Поселок Просцово. Одна измена, две любви - страница 33
Ещё я как-то чуть позже снова поднял эту тему с Государевым. Мы сидели в пивнухе на Революции. Вначале Государев отметил, что у девушки, подававшей нам пиво, «аккуратная» попка. Потом зачем-то начал с ней спорить, что она нам недолила. Девушка взбрыкнула, сказала, что работает барменом не помню сколько лет, наливает точно и не надо оскорблять её подобным недоверием. Государев ворчливо назвал её «барвумэн» и отстал. На мой вопрос, как бы вот так сейчас напечататься, Майкл нахмурился как Григер, хоть и менее жёстко. «Сейчас читают Александру Маринину, Игорёк», – сказал Государев. «Понятно», – сказал я.
Ну и наконец, тот самый урологический художник, одолевший моего «Бога этой весны», на вопрос «как стать писателем?», вместо ожидаемых мной практических рекомендаций включил философско-задушевную интонацию с наморщенным подбородком: мол, ну как тебе ответить? – вначале поступить в мединститут, потом в девушку влюбиться, жизнь понаблюдать… Я понял, что он понял, что я имел в виду практичность, и он специально проигнорировал это, чтобы я проникся главным; в конце концов, он был же художником, разговаривающим с молодым начинающим писателем, а не редактором там каким-то.
Из суммы всех этих эпизодов я вывел для себя в какой-то момент неизбежную констатацию, что мой талант, а главное, – моя целеустремлённость, не настолько велики, чтобы всерьёз помышлять о литераторской карьере.
Тогда для кого и зачем писать?.. Опять самоосознание?..
Алина, я чувствовал, не настолько уж восторгалась моим творчеством.

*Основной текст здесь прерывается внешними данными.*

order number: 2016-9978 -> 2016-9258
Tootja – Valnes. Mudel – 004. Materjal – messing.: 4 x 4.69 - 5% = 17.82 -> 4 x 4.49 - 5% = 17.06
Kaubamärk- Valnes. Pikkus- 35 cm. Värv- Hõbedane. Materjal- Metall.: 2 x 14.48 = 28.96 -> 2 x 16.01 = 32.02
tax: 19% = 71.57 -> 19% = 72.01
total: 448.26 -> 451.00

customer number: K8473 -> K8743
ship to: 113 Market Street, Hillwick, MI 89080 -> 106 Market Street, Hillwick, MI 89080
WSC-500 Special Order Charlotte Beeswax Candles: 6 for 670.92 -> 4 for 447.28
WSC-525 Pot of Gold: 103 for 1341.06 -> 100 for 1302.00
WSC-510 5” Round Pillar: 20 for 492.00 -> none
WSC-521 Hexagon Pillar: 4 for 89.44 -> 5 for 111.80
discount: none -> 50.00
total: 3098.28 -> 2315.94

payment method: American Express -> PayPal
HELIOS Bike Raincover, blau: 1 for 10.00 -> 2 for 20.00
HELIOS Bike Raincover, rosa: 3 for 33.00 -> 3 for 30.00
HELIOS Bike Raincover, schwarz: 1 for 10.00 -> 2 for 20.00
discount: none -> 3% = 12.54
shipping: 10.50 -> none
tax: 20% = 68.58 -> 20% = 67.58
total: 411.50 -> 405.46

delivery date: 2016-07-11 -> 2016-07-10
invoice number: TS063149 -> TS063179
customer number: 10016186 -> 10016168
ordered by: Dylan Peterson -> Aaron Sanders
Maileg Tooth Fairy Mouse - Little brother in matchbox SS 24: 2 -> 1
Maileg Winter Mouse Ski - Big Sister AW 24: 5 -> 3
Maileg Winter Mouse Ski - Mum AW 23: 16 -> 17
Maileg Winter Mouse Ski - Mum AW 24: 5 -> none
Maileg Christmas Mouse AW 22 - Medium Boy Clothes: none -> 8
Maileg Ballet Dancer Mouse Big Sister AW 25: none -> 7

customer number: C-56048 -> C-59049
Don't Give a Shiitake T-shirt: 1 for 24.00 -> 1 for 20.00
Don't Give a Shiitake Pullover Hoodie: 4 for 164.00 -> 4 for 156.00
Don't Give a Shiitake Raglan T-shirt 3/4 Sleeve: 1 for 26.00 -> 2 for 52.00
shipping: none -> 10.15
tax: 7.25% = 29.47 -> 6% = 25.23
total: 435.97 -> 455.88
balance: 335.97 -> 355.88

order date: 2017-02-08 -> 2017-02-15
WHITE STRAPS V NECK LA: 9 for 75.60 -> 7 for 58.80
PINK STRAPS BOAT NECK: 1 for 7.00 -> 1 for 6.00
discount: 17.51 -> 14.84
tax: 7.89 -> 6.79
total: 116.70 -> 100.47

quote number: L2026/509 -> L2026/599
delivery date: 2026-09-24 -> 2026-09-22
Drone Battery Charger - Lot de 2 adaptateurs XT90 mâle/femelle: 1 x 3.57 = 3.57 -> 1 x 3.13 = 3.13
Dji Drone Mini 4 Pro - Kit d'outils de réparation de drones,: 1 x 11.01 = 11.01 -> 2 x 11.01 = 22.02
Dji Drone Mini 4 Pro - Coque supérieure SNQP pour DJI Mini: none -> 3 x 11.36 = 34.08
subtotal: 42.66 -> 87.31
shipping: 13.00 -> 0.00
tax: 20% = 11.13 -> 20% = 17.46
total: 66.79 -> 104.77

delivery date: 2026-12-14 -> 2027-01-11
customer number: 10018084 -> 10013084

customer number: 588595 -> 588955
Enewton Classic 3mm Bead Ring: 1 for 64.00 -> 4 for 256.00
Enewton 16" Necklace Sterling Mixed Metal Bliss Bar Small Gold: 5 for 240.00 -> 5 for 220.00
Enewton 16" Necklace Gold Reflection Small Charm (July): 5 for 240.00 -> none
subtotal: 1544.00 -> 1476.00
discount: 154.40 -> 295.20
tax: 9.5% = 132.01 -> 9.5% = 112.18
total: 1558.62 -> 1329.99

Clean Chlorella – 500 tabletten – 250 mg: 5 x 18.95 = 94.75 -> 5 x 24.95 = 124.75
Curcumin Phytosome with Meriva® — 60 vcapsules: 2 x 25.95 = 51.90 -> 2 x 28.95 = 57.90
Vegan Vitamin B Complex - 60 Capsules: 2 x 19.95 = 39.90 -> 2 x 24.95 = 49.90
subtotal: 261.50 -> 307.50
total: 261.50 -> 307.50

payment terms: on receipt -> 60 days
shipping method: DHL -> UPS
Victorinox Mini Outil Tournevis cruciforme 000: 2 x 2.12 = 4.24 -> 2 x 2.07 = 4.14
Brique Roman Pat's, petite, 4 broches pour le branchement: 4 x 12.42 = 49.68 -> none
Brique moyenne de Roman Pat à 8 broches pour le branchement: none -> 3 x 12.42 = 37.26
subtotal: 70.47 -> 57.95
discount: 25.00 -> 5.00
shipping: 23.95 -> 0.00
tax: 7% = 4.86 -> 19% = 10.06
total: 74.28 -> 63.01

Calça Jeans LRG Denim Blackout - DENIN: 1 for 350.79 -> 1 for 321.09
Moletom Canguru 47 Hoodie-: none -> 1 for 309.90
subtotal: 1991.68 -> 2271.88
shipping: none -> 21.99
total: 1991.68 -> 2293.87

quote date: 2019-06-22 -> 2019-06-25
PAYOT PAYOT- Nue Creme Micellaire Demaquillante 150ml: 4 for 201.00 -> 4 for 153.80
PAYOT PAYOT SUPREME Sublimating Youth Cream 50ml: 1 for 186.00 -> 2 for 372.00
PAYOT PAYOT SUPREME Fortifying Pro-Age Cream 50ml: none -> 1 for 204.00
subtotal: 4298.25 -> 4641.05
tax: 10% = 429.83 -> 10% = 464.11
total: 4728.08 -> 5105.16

Её больше радовали не сами книги, а, пожалуй, моя увлечённость, приближенность к прекрасному, возможно, где-то (хотя не уверен) моя неординарность.
«Стало быть, – просто для себя, неважно, с какой целью», – подумал я, всё так же неподвижно глядя на первородный просцовский снег и всё так же неподвижно вцепившись в парализованную ручку, занесённую над зевающей от скуки девственницей-тетрадкой. Мысль была весьма побуждающа в своей мирной простоте. Но ничего не поменялось, и это вдруг начало беспокоить. Отчего же, всё-таки, паралич-то такой?..
Истинная причина томилась где-то рядом, ластилась, даже как бы толкала в бок, но я почему-то боялся не только сформулировать, но даже тронуть её краешком мозга.
Испугавшись этого страха, я решил отвлечься и подумать: о чём же можно бы было сейчас написать?
Сначала я подумал о форме. Все мои пять книг жили в фантастическом пространстве и, как хотели, игрались временем; все имена всегда вымышлены и причудливы; краски калейдоскопичны; сцены и диалоги сказочны и принуждённы. Попытка поиграть со стилем присутствовала, но в основном эта игра была или робка, или её лихорадило, как на второй фазе малярии. Придание реалистичности повествованию отчётливо намечалось только в «Боге…». Но «Бог…» был третьей книгой, потом это сдулось. И сейчас как-то очень въедливо ощущалось, что этот избранный некогда мною стиль я исчерпал. «Хорошо», – подумал я, – «я сделаю что-нибудь совсем реалистичное. Например, опишу без прикрас историю моих отношений с Вестницкими и компанией; все эти походы, вперемежку с институтством (да и школой), с этими схождениями-расхождениями, всем этим. Отлично!». И у меня даже мгновенно возникли в голове первые два предложения. И я сразу же высек их в тетради. («Попортил тетрадочку!») Но ручка снова сделалась глупо немощной. Я бросил её поверх листов, над которыми я только что неумело надругался; листы смотрели на меня с досадой, но в то же время как бы и надменно.